** Opening DATA RECORDS block **
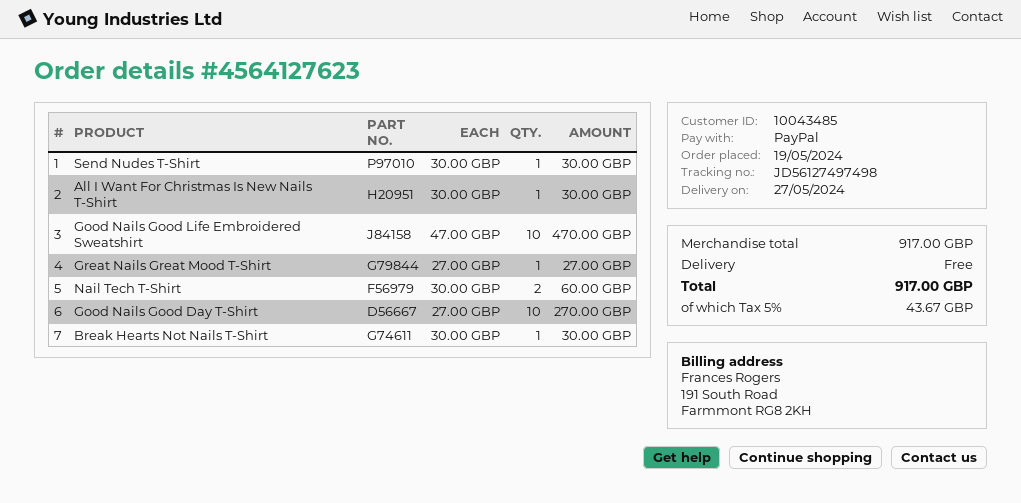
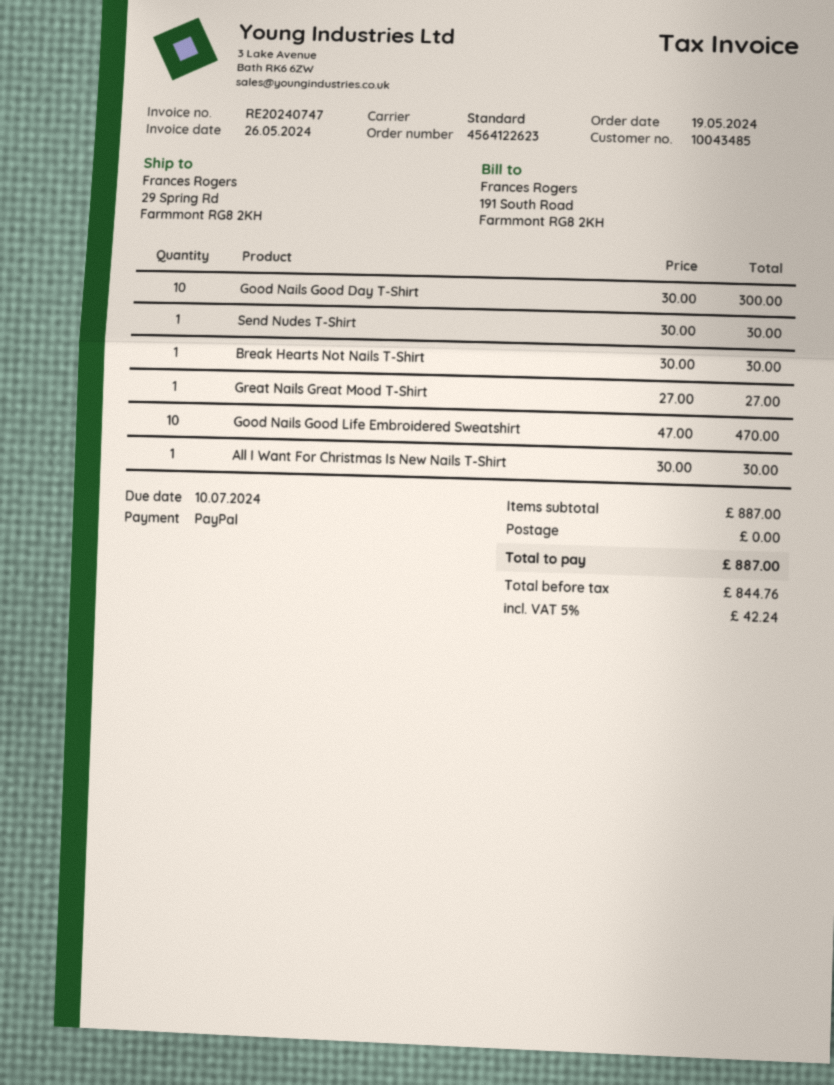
order number: 4564127623 -> 4564122623
Nail Tech T-Shirt: 2 x 30.00 = 60.00 -> none
Good Nails Good Day T-Shirt: 10 x 27.00 = 270.00 -> 10 x 30.00 = 300.00
subtotal: 917.00 -> 887.00
tax: 5% = 43.67 -> 5% = 42.24
total: 917.00 -> 887.00

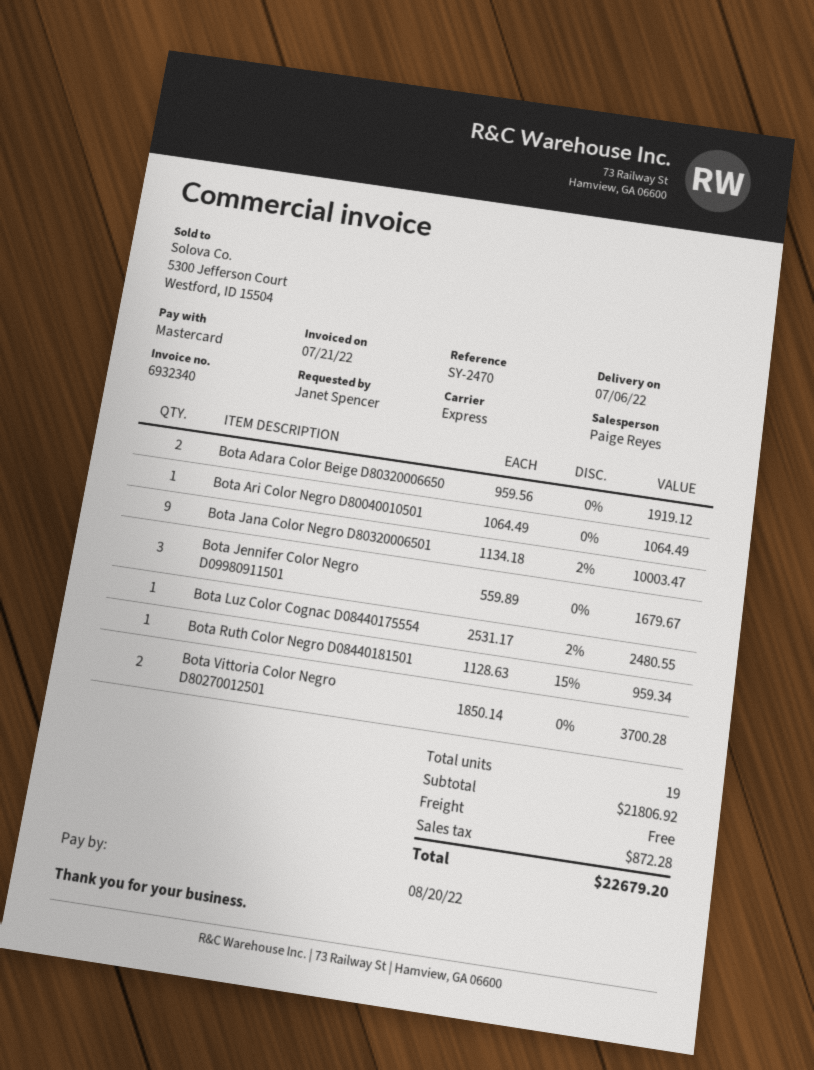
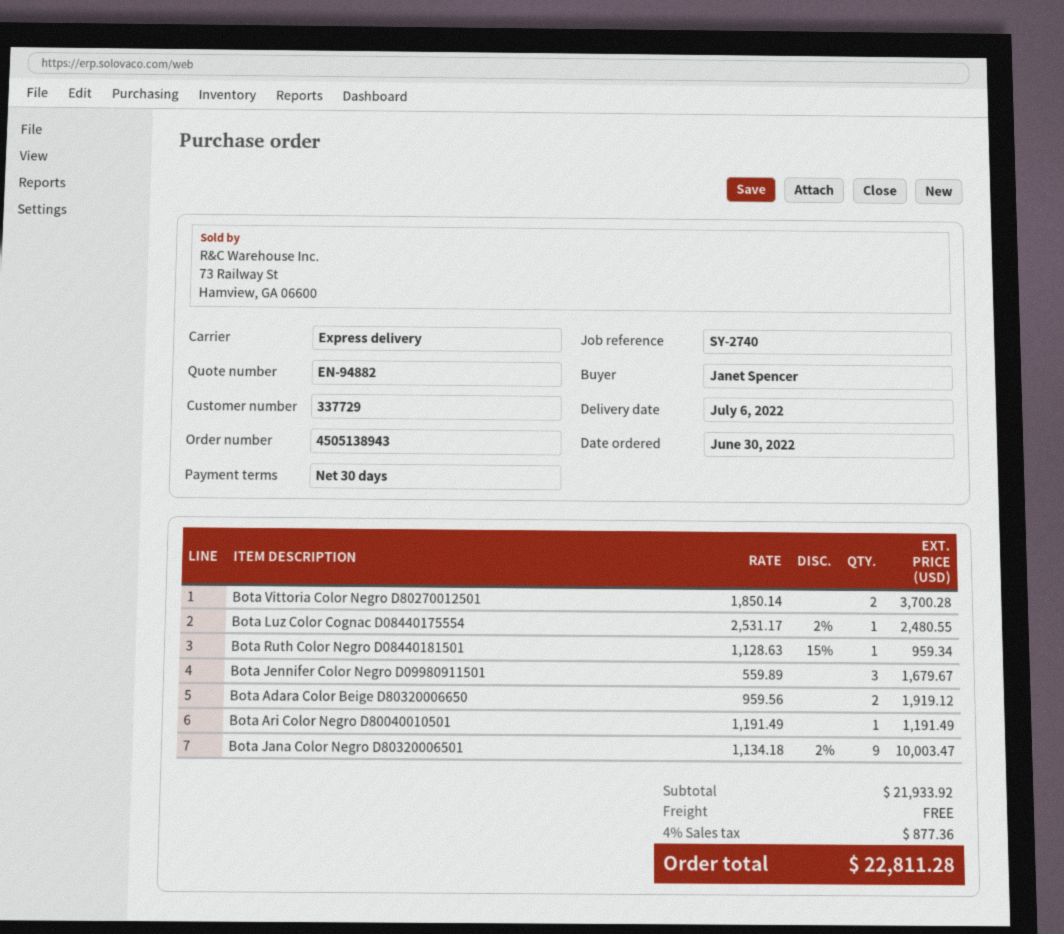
reference: SY-2470 -> SY-2740
Bota Ari Color Negro D80040010501: 1 x 1064.49 = 1064.49 -> 1 x 1191.49 = 1191.49
subtotal: 21806.92 -> 21933.92
tax: 872.28 -> 877.36
total: 22679.20 -> 22811.28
** Closing DATA RECORDS block **
WHAT IS NEEDED:
When you copy the entries above, reproduce each line exactly and leave out any pictures.

TASK SOLUTION:
order number: 4564127623 -> 4564122623
Nail Tech T-Shirt: 2 x 30.00 = 60.00 -> none
Good Nails Good Day T-Shirt: 10 x 27.00 = 270.00 -> 10 x 30.00 = 300.00
subtotal: 917.00 -> 887.00
tax: 5% = 43.67 -> 5% = 42.24
total: 917.00 -> 887.00

reference: SY-2470 -> SY-2740
Bota Ari Color Negro D80040010501: 1 x 1064.49 = 1064.49 -> 1 x 1191.49 = 1191.49
subtotal: 21806.92 -> 21933.92
tax: 872.28 -> 877.36
total: 22679.20 -> 22811.28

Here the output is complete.